■ Records to process:
+--

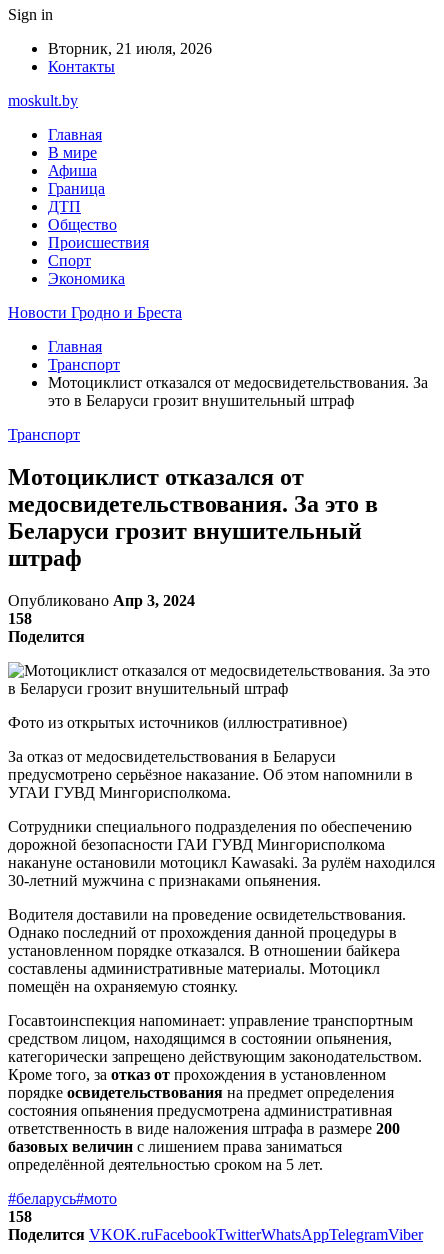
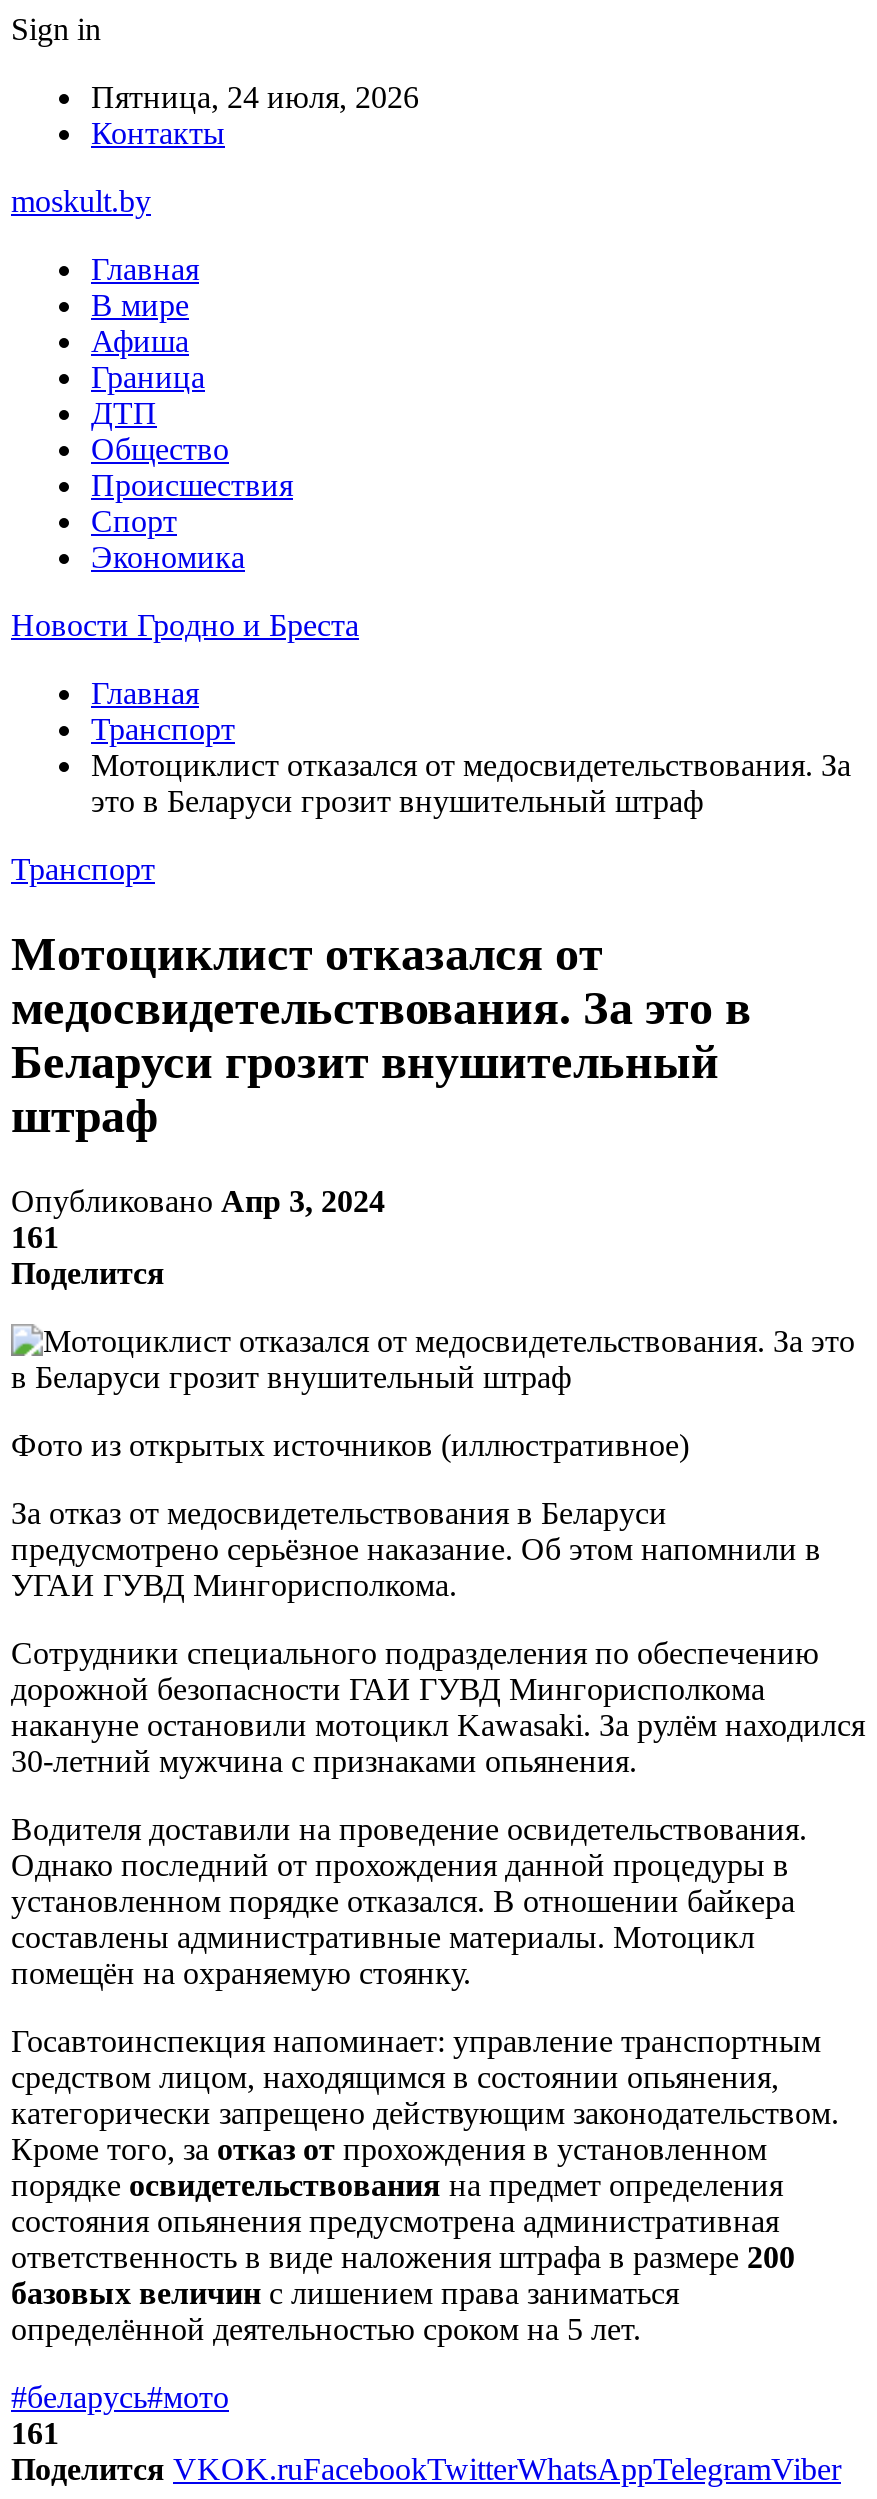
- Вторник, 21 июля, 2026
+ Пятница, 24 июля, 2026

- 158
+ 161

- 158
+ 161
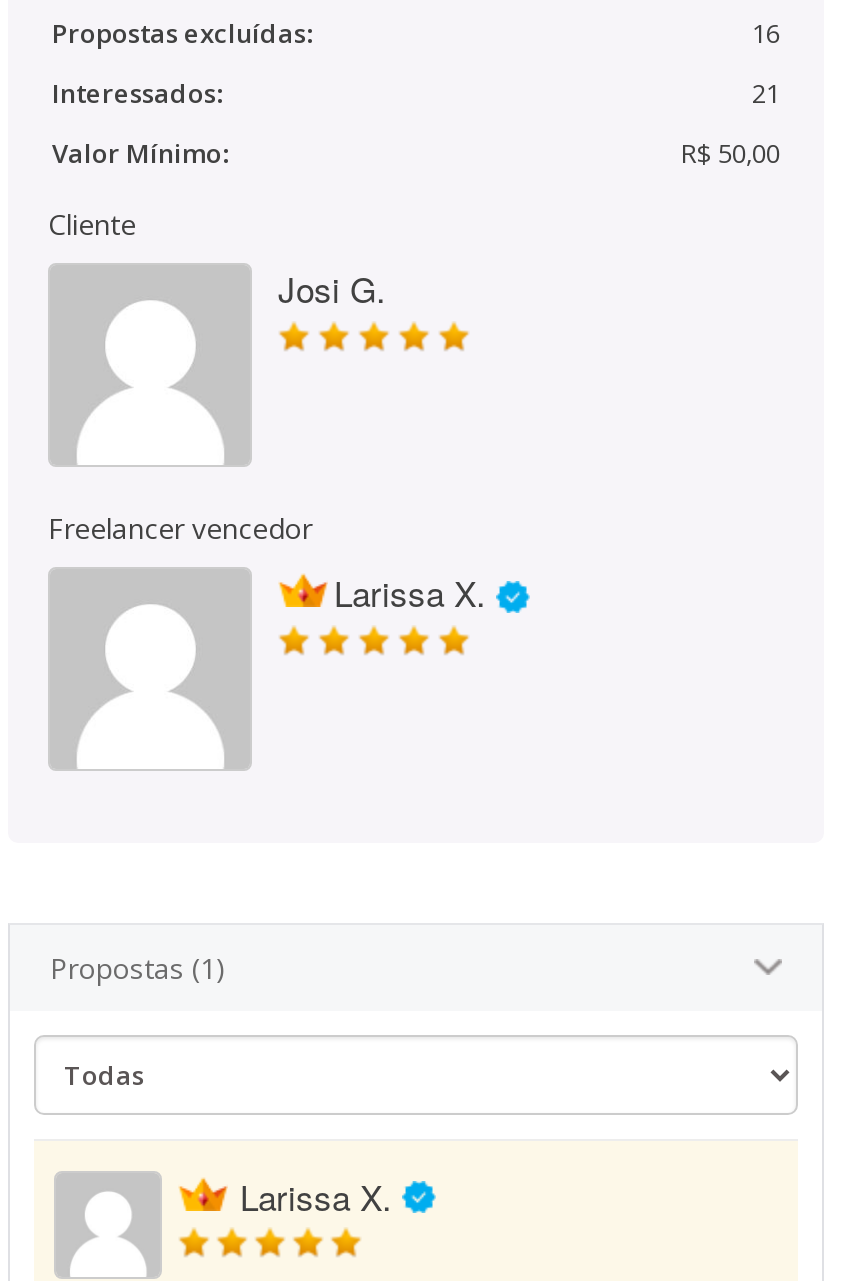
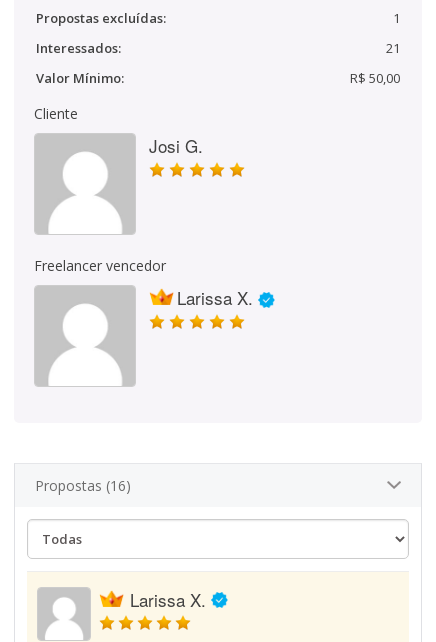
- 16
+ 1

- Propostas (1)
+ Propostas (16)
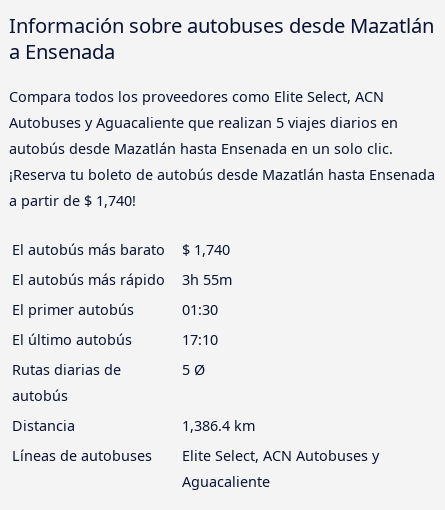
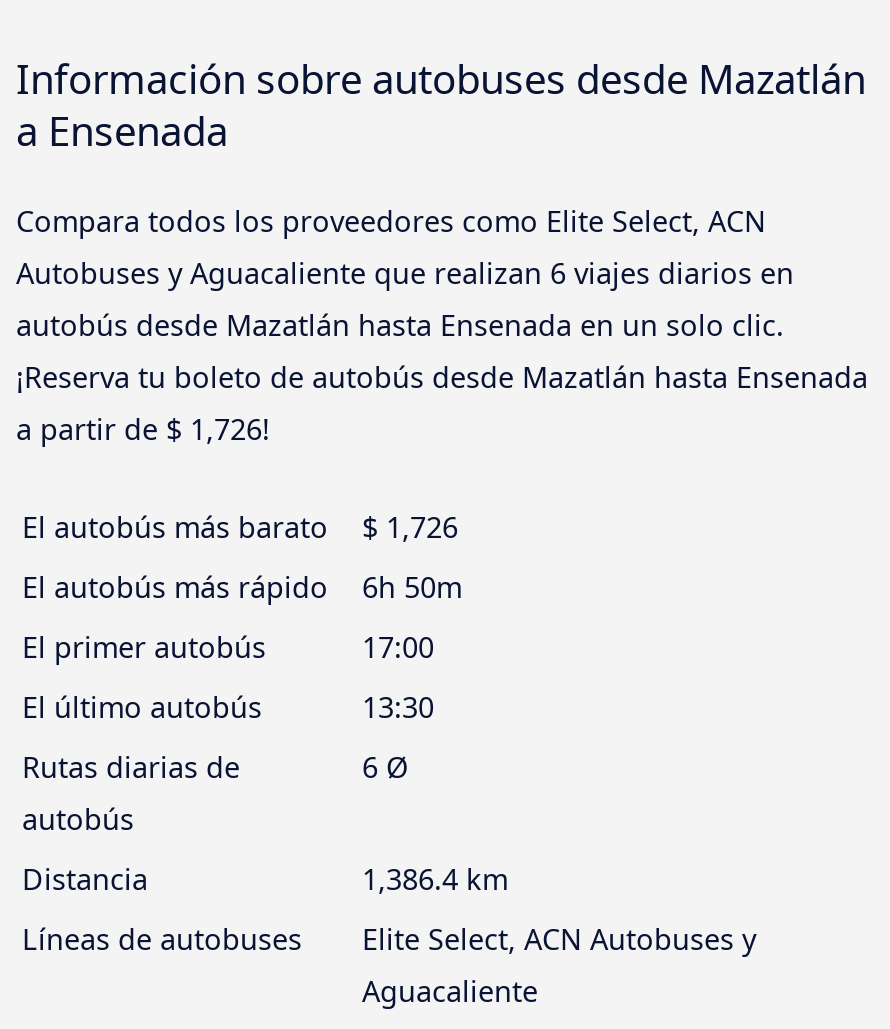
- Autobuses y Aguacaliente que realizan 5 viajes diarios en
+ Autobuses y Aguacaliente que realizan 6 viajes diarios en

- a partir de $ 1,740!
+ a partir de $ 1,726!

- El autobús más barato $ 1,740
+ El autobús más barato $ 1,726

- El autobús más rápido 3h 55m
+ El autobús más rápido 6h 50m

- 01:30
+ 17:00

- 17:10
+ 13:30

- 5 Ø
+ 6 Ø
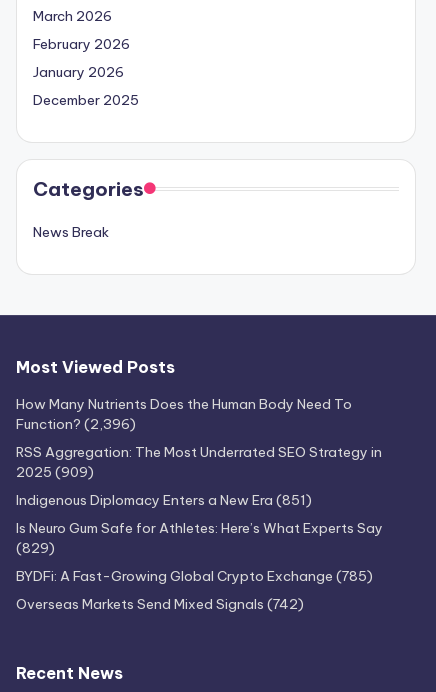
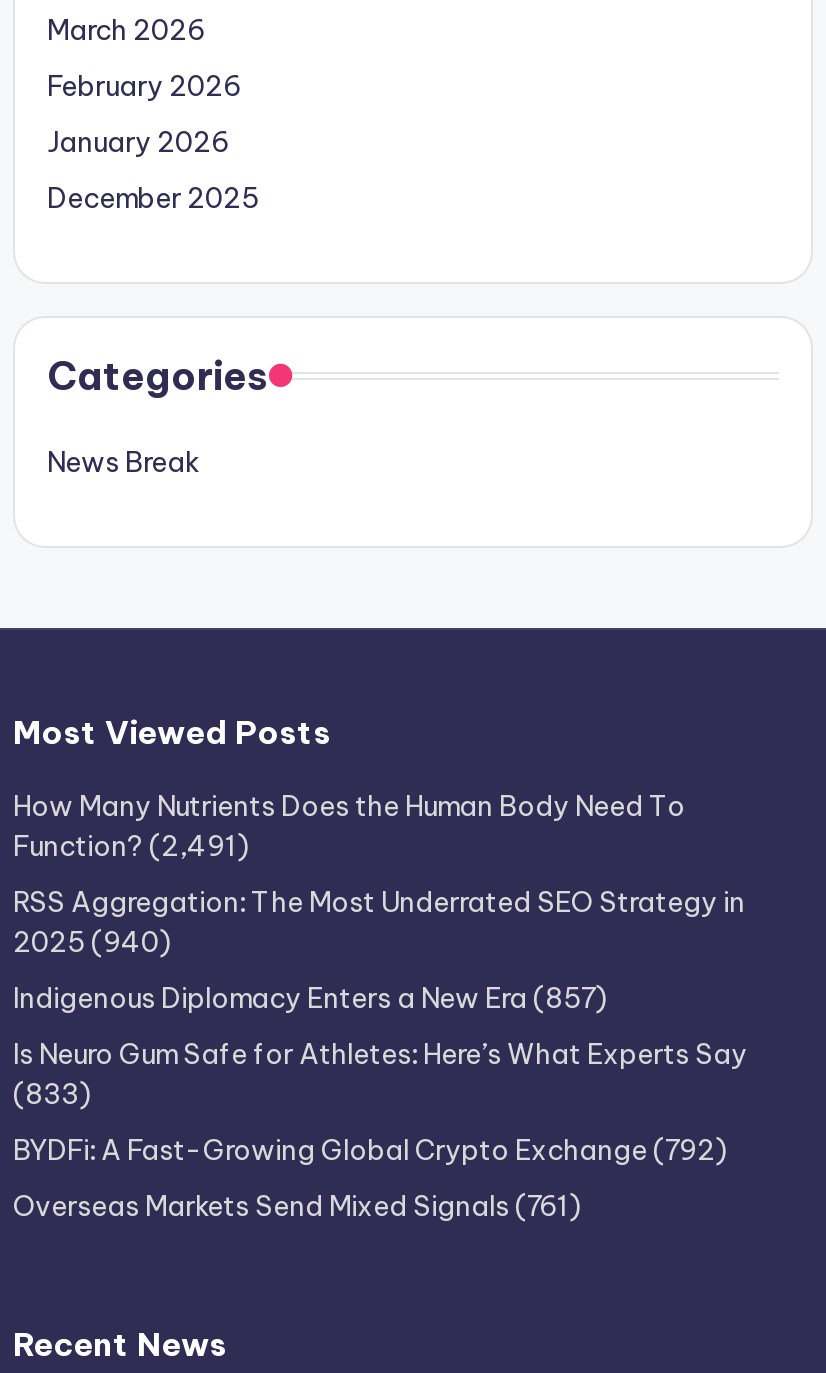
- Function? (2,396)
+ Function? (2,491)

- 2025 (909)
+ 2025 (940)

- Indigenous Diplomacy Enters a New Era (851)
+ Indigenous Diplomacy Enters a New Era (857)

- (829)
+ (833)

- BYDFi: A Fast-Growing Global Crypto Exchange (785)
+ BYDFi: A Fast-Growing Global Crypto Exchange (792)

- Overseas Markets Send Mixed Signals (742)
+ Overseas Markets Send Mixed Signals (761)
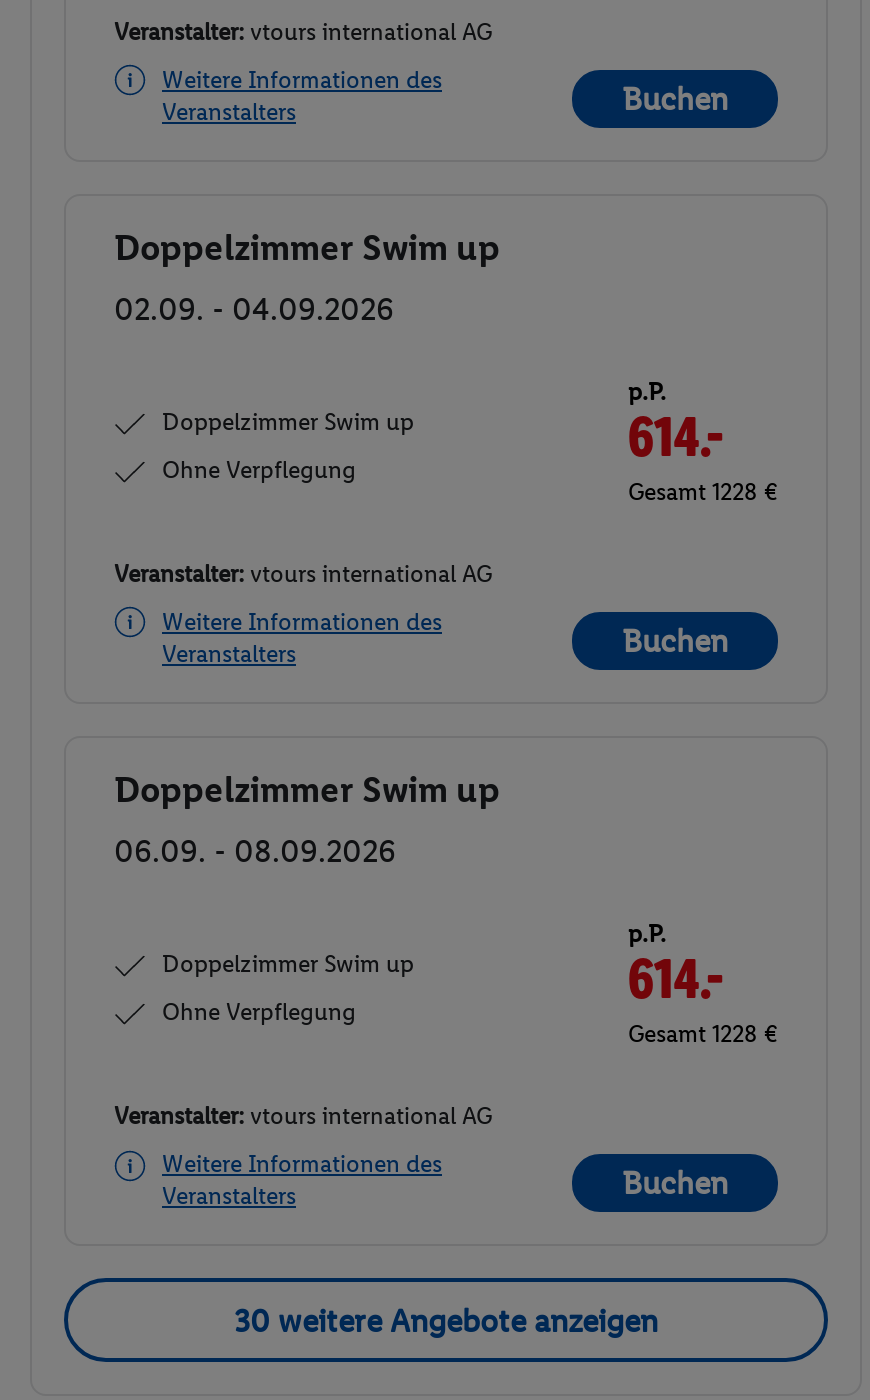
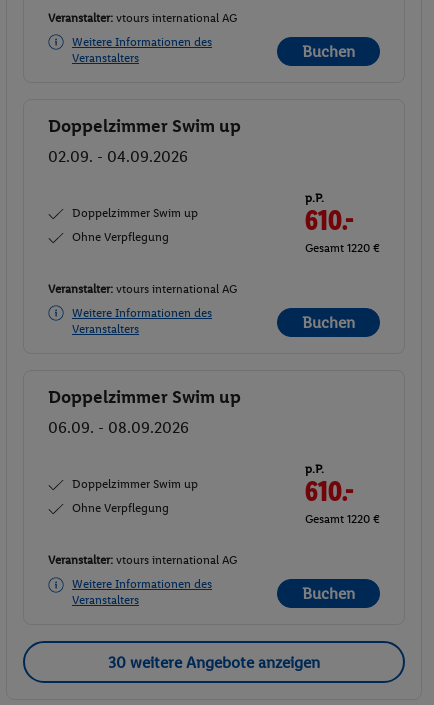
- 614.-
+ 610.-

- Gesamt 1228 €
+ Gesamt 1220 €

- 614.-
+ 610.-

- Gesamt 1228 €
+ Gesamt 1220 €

+--

Return every line above word for word, minus images.

■ Result of the exercise:
- Вторник, 21 июля, 2026
+ Пятница, 24 июля, 2026

- 158
+ 161

- 158
+ 161
- 16
+ 1

- Propostas (1)
+ Propostas (16)
- Autobuses y Aguacaliente que realizan 5 viajes diarios en
+ Autobuses y Aguacaliente que realizan 6 viajes diarios en

- a partir de $ 1,740!
+ a partir de $ 1,726!

- El autobús más barato $ 1,740
+ El autobús más barato $ 1,726

- El autobús más rápido 3h 55m
+ El autobús más rápido 6h 50m

- 01:30
+ 17:00

- 17:10
+ 13:30

- 5 Ø
+ 6 Ø
- Function? (2,396)
+ Function? (2,491)

- 2025 (909)
+ 2025 (940)

- Indigenous Diplomacy Enters a New Era (851)
+ Indigenous Diplomacy Enters a New Era (857)

- (829)
+ (833)

- BYDFi: A Fast-Growing Global Crypto Exchange (785)
+ BYDFi: A Fast-Growing Global Crypto Exchange (792)

- Overseas Markets Send Mixed Signals (742)
+ Overseas Markets Send Mixed Signals (761)
- 614.-
+ 610.-

- Gesamt 1228 €
+ Gesamt 1220 €

- 614.-
+ 610.-

- Gesamt 1228 €
+ Gesamt 1220 €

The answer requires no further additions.